A fundamental problem with conventional functional imaging has been an inability to probe the causal relationship between regional brain activity and behaviour. For example, if a brain region utilizes more glucose or oxygen while the subject performs a behavioural task, it is only possible to conclude that the change in regional activity correlates with the behaviour; a causal relationship between the metabolic and behavioural changes can only be inferred. By combining TMS with fMRI it is now possible to directly test how information flows within the brain.

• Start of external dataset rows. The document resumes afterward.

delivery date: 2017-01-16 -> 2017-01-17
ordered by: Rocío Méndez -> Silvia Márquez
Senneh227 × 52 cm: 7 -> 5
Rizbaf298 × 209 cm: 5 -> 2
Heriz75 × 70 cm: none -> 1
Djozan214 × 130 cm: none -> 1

With TMS, a brief but powerful electric current is passed through a small coil held against the scalp of a conscious patient. This generates a powerful local magnetic field which passes unimpeded through the skull and induces a weaker, less focused electric current within the brain. Due to the non-invasive nature of this method, the important physiological effects of TMS are likely to be a consequence of the density of the electric current and the electric field which is induced in the cortex. It is believed that the induced electrical fields cause neuronal depolarization which changes the neuro-transmitter release mechanisms.

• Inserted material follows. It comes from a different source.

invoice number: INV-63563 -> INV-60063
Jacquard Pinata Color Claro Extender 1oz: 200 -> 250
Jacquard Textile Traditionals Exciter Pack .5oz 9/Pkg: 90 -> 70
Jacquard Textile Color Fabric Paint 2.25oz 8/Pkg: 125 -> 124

TMS has now been combined with glucose utilization studies and fMRI.

Repetitive TMS, unlike electroconvulsive therapy (ECT), uses sub-convulsive stimuli to treat depression. Compared to ECT, TMS has a potential to target specific brain regions and to stimulate brain areas thought to be primarily involved in depression while sparing areas like the hippocampus, thereby reducing the probability of cognitive side effects. However, the therapeutic efficacy of TMS as a treatment for depression is, unlike ECT, modest. Most TMS studies use high-frequency, fast stimulation (> 10 Hz) over the left dorsolateral prefrontal cortex, an area which has been shown to be hypofunctional in PET and electroencephalogram (EEG) studies of depressed patients. Most ''open'' and double-blind studies have confirmed that TMS has a modest antidepressant response in non-psychotically depressed patients. No seizures or cognitive side effects have so far been reported following fast TMS, pain at the treatment site being the only recorded problem.

Hopefully the combination of TMS with fMRI will enable the more precise location of the regional dysfunction in depression to be located and thereby enable the neuronal pathways concerned to be identified. To date, the early studies of TMS with fMRI have shown that the effects of TMS occur in brain regions distant from the site of stimulation, including the caudate, orbitofrontal cortex and the cerebellum.